Today we’re used to, dare we say complacent towards Blue collar worker’s jobs being automated and as the joke goes the factory of the future might only need a Human and a dog to keep it running – a dog to make sure no one tampers with the machines and a Human to feed the dog. Fifty years from now however we might find that that job statistic was overly optimistic.

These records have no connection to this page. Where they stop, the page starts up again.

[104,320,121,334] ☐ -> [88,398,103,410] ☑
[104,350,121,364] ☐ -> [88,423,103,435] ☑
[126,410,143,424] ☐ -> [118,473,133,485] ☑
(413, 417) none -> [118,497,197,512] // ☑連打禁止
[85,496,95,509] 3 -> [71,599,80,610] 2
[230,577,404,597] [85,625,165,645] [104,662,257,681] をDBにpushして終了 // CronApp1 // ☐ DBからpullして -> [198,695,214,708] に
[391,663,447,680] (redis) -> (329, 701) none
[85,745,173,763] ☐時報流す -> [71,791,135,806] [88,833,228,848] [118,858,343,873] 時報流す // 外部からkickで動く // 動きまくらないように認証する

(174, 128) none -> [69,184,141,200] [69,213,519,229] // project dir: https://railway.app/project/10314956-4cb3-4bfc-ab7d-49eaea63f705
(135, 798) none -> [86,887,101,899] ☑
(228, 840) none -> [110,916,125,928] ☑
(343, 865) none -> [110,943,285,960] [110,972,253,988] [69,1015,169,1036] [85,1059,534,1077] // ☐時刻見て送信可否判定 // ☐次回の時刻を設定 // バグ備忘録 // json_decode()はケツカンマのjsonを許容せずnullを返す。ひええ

Researchers who have been looking at the impact that technology will have on the workforce seem to agree that in the next twenty to thirty years between 30% and 50% of the global workforce will be at great risk and for every job that’s handed over to the Machines there will be at least two that are no longer advertised.

The human in the loop

When people talk about the impact technology will have on the jobs market the debates are predicated on how it’s technology that will take our jobs. I want to point this out as a misnomer because it’s not technology that will come after your job it will be company executives guided by market forces and economics that decide that new age machines and systems can do your job better and cheaper than you and it’s they, not an AI that will instruct HR to E-Mail you your P45.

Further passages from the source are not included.